= Carolyn Meinel =

American journalist

Carolyn P. Meinel (born 1946) is notable for being one of the targets in the hacking scene during the 1990s.

==Biography==
In 1983, Meinel received an M.S. in industrial engineering from the University of Arizona. Her father is Aden Meinel and mother is Marjorie Meinel. Meinel married her first husband, Howard Keith Henson, in 1967 and divorced in 1981. Meinel has four daughters, one of whom is Valerie Aurora. In August 1975, Meinel co-founded (with her then-husband, Keith Henson) the L5 Society, since merged into the National Space Society, and was its president for several years.

In 1996, Meinel was among the targets of a high-profile email bomber known as "Unamailer" or "johnny xchaotic".

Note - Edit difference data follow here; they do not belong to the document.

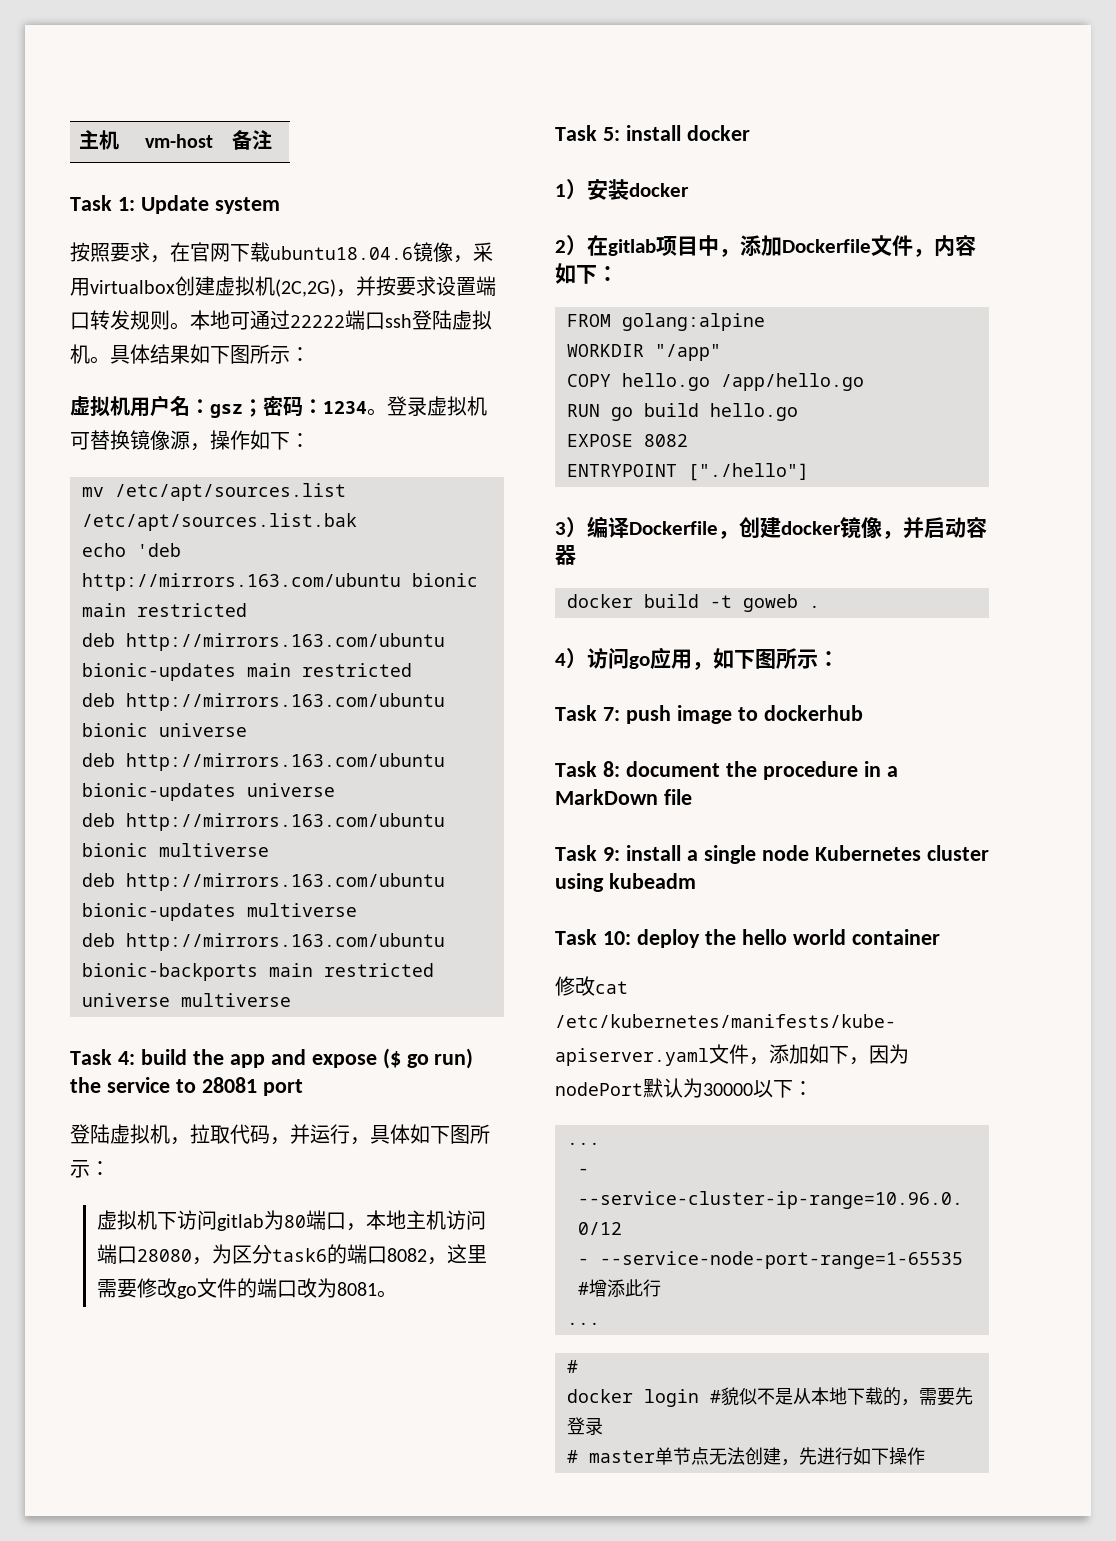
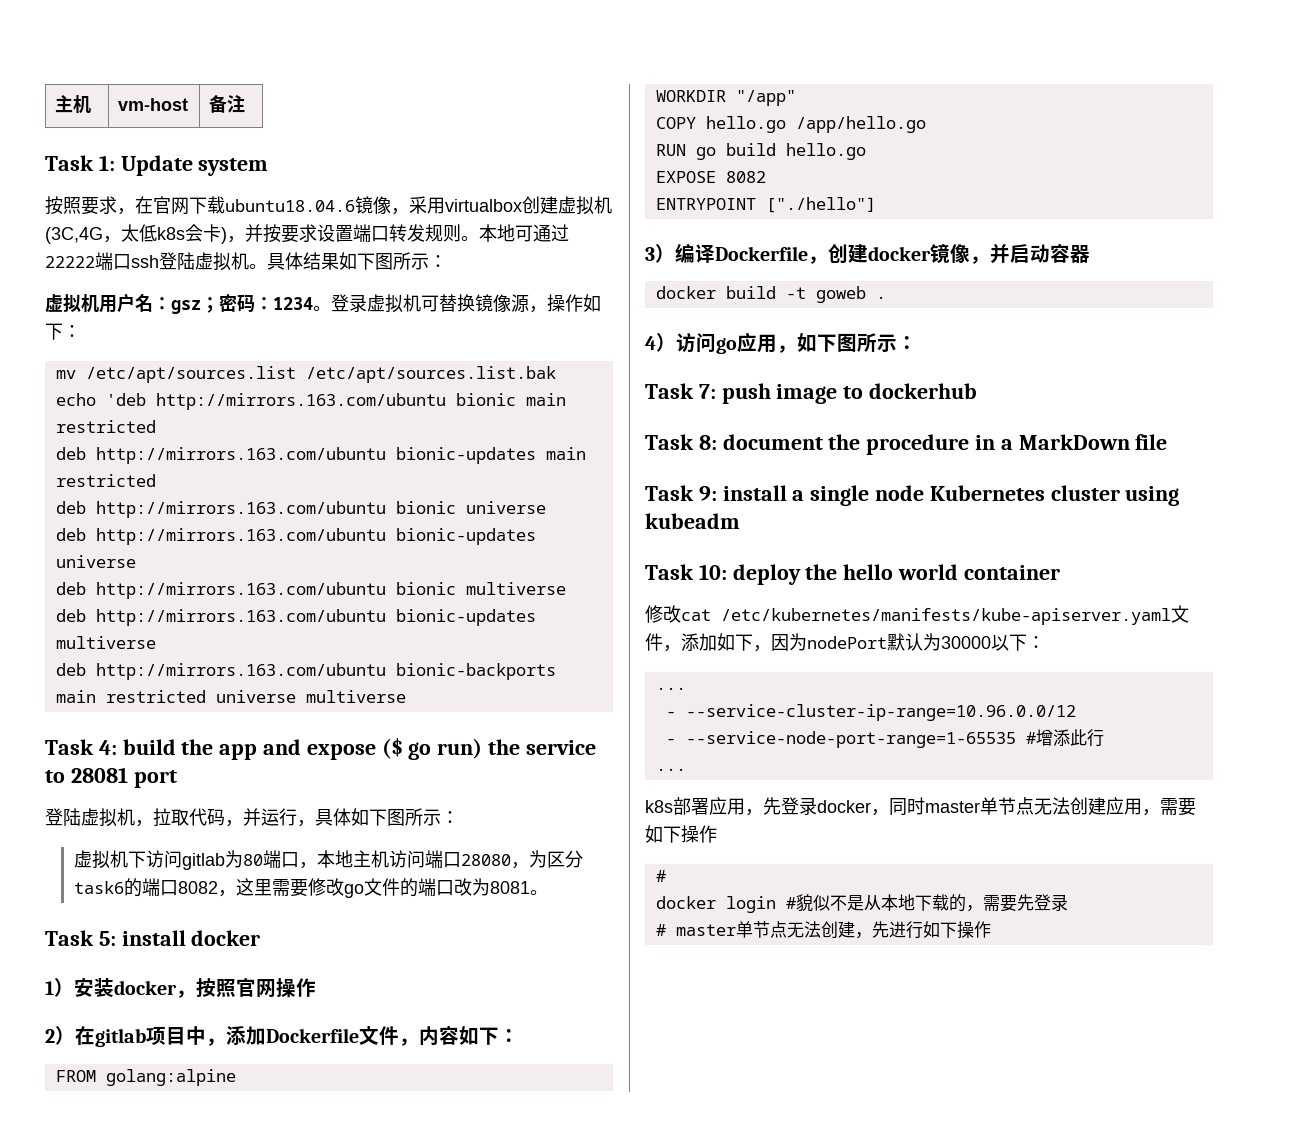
[275,279,336,297] (2C,2G) -> [45,224,227,244] (3C,4G，太低k8s会卡)
(689, 190) none -> [176,978,316,998] ，按照官网操作
(600, 1323) none -> [645,797,1196,816] [645,825,717,843] // k8s部署应用，先登录docker，同时master单节点无法创建应用，需要如下操作

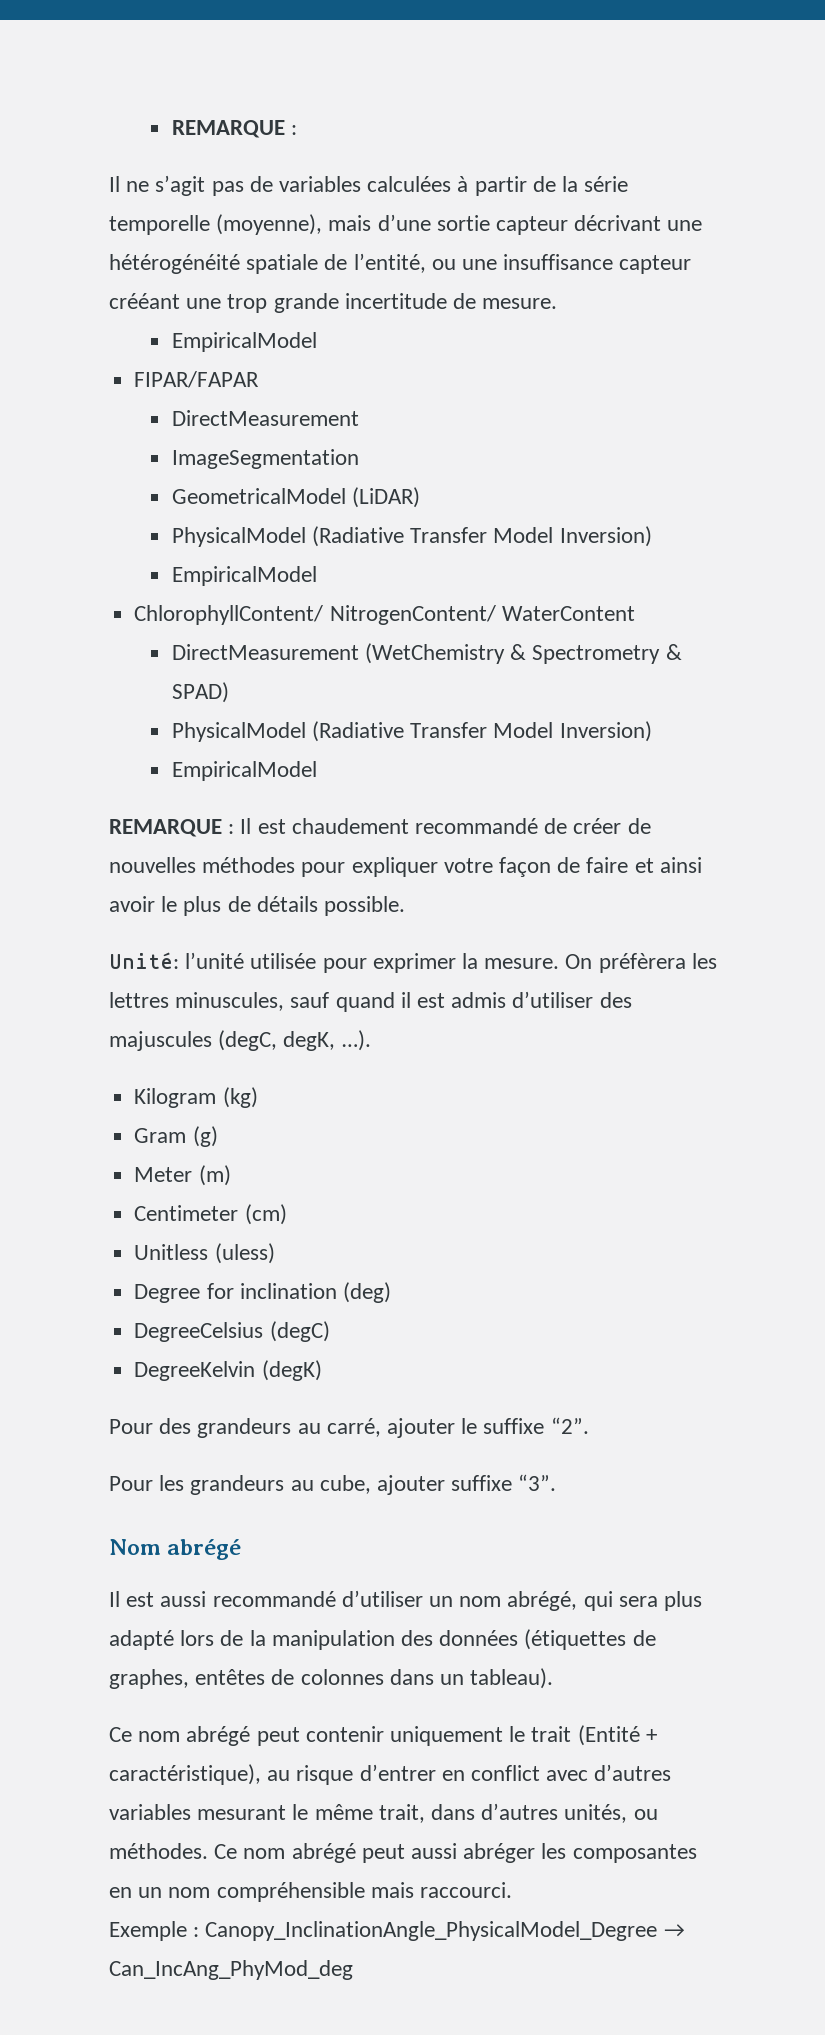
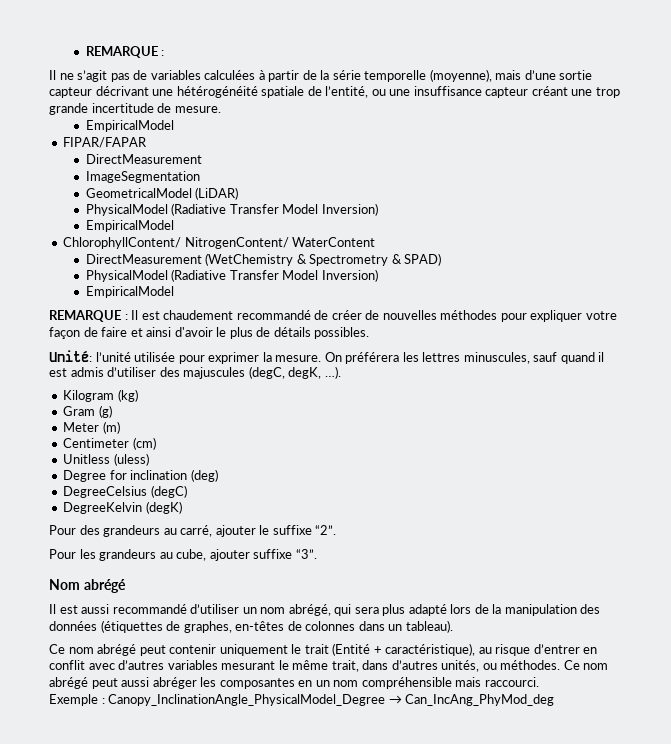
[109,293,180,309] crééant -> [531,86,568,96] créant
[109,896,155,912] avoir -> [174,327,213,337] d'avoir
[324,896,406,916] possible. -> [314,327,370,339] possibles.
[598,953,686,973] préfèrera -> [345,352,400,364] préférera
[195,1669,266,1685] entêtes -> [235,621,285,631] en-têtes
[471,1765,541,1781] conflict -> [49,660,85,670] conflit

Some security experts, such as Brian Martin of Attrition, have criticized her writings, claiming that they are inaccurate and generally misrepresent hacking.

==Publications==

===Books===
- "Uberhacker!: How to Break into a Computer" (2000)
- "The Happy Hacker 4th Edition" (2001)
- "Uberhacker II: More Ways to Break into a Computer" (2003)

===Articles===
- "How the West Was Won... or, The L-5 Society Defeated the Moon Treaty," Spacefaring Gazette, Vol. 10, No. 3, June/July 1994, pp. 1, 8.
- "How Hackers Break in and How they Are Caught," Scientific American, Oct. 1998,
- "For Love of a Gun," the history, technologies of electromagnetic guns, IEEE Spectrum, July, 2007, pp. 40 46.